The Age of Enlightenment refers to the sprawling intellectual, philosophical, cultural and social movement that spread through England, France, Germany, and other parts of Europe during the 18th century. The Enlightenment is often thought of as a time of change but also of tradition. Toward the middle of the eighteenth century, Enlightenment thinkers began to apply the ideas of Bacon, Locke, and Newton, to their newfound perspective of life. Locke argued that human nature was mutable and that knowledge was gained through accumulated experience rather than by accessing some sort of outside truth. Newton's calculus and optical theories provided the powerful Enlightenment metaphors for precisely measured change and illumination.
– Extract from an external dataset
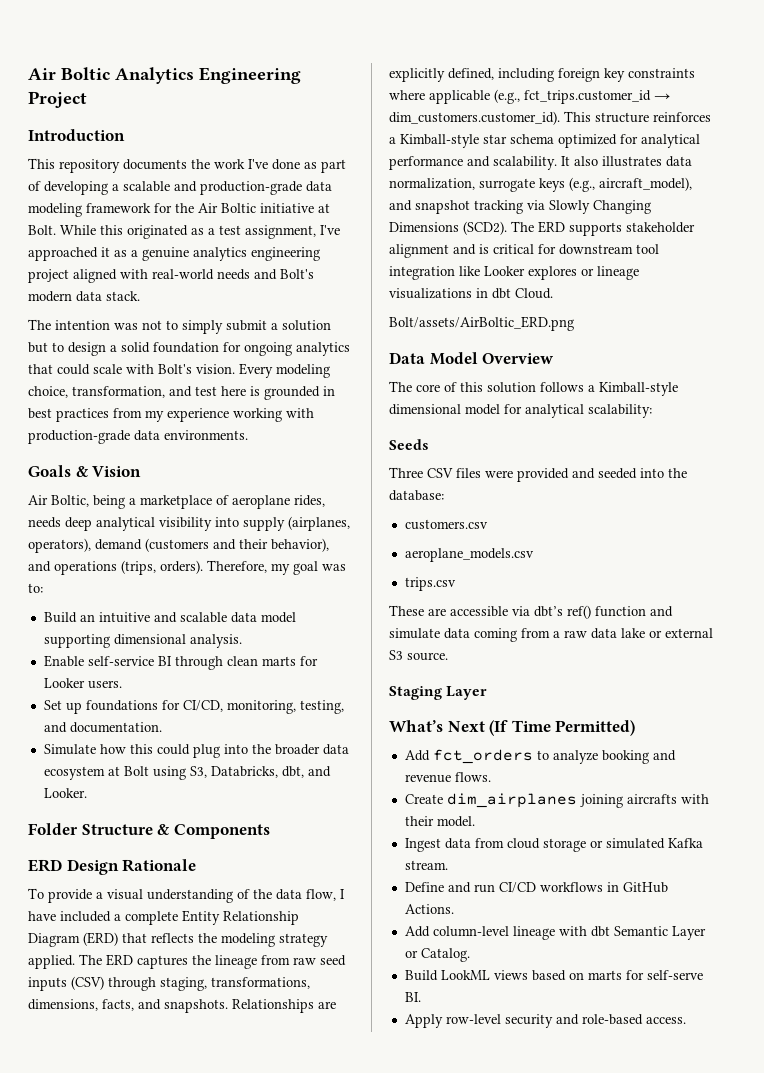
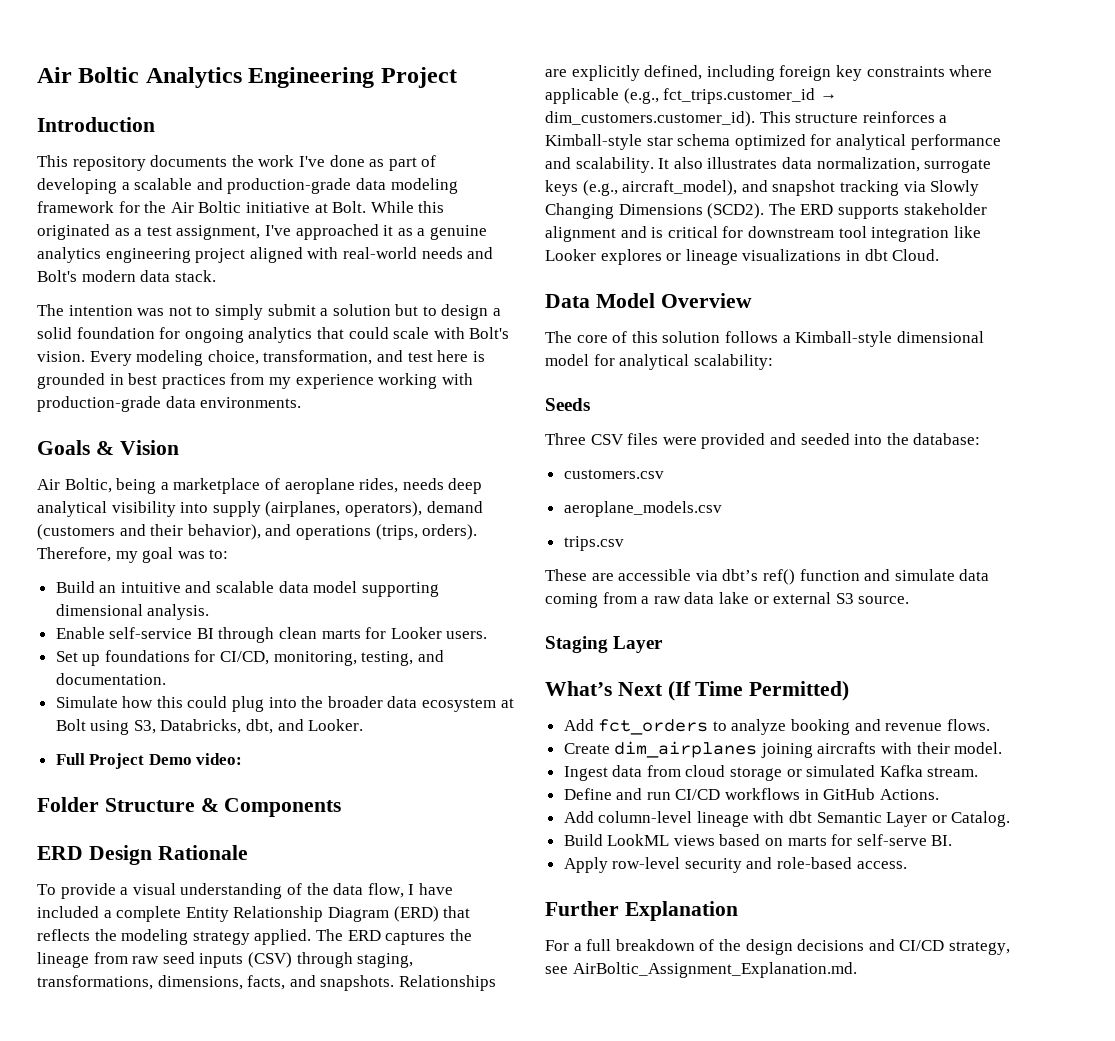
+ Full Project Demo video:
- Bolt/assets/AirBoltic_ERD.png
+ Further Explanation
+ For a full breakdown of the design decisions and CI/CD strategy, see AirBoltic_Assignment_Explanation.md.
Scientific rationalism, exemplified by the scientific method, was the hallmark of everything related to the Enlightenment. Near the end of the Renaissance, thinkers believed that the advances of science and industry foreshowed a new age of egalitarianism and progress for humankind. The intellectuals, also known as the philosophes, hoped they could create a new society in the belief that education could create better human beings and a better human society. Such philosophes as Montesquieu, Voltaire, Diderot, Hume, Quesnay, Smith, Beccaria, Condorcet, and Rousseau attacked traditional religion as the enemy, advocated religious toleration and freedom of thought creating a new science of man. In doing so, the philosophes laid the foundation for a modern worldview based on rationalism and secularism.

        Although, many philosophes continued to hold traditional views about women, the Enlightenment appealed largely to the urban middle classes, and its ideas were discussed in salons, coffeehouses, reading clubs. The idea of a “public,” an informed collection of citizens invested in the common good and preservation of the state, reached fruition during the Enlightenment. Curiously, the coffee shop or café became the unofficial center of this new entity. Citizens would gather to read whatever literature was available, to engage in heated conversation with neighbors, or to ponder the affairs of state. What made this kind of revolution in free time possible was an increasingly urban, sophisticated population coupled with the steady progress of industrialization. The coffee houses became the stomping grounds of some of the greatest thinkers of the age. Needless to say, the ideas of the Enlightenment have had a long-term major impact on society and human progression since then.

As a result of the Industrial Revolution, there was a surge in the amount of reading material available to the general public. Literacy rates are believed to have risen dramatically during the eighteenth century, as the upwardly mobile citizenry clamored for more information. In Europe, Voltaire and Jean-Jacques Rousseau were the torchbearers of Enlightenment literature and philosophy. Rousseau was a strong advocate for social reform of all kinds. Rousseau, for example, began to question the divine right of Kings. In The Social Contract, he wrote that the King does not, in fact, receive his power from God, but rather from the general will of the people. Implying that the people can also take away that power! With similar views, Voltaire employed dry wit and sarcasm to entertain his readers while making convincing arguments for reform. He reserved especially pointed barbs for the Church, which he reviled as intolerant, backward, and too steeped in belief to realize that the world was leaving the institution behind. Together, Voltaire and Rousseau are the most well-known of a collective of European writers working to proclaim Enlightenment philosophy.